#### PROBLEM TO SOLVE:
Somewhere below, one line contains "top: 18px ->" and a later line contains "font-style: italic ->". Output those two lines and everything between them exactly, and nothing else.

START DATA RECORDS

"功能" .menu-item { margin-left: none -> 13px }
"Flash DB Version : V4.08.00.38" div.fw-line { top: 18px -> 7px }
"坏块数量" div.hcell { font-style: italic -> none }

END DATA RECORDS
START DATA RECORDS

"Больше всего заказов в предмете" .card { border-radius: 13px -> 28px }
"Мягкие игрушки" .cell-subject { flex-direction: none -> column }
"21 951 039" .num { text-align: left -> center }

END DATA RECORDS

#### EXERCISE SOLUTION:
"Flash DB Version : V4.08.00.38" div.fw-line { top: 18px -> 7px }
"坏块数量" div.hcell { font-style: italic -> none }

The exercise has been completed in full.